** Directions **
Output each record in full, exactly as it stands.

** Dataset extract **
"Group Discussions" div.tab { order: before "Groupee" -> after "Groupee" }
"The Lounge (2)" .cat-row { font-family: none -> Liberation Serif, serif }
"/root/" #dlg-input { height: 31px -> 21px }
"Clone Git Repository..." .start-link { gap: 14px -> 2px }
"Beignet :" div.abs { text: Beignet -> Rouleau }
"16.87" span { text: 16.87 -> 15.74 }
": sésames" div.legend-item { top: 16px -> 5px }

** Output for this exercise **
"Group Discussions" div.tab { order: before "Groupee" -> after "Groupee" }
"The Lounge (2)" .cat-row { font-family: none -> Liberation Serif, serif }
"/root/" #dlg-input { height: 31px -> 21px }
"Clone Git Repository..." .start-link { gap: 14px -> 2px }
"Beignet :" div.abs { text: Beignet -> Rouleau }
"16.87" span { text: 16.87 -> 15.74 }
": sésames" div.legend-item { top: 16px -> 5px }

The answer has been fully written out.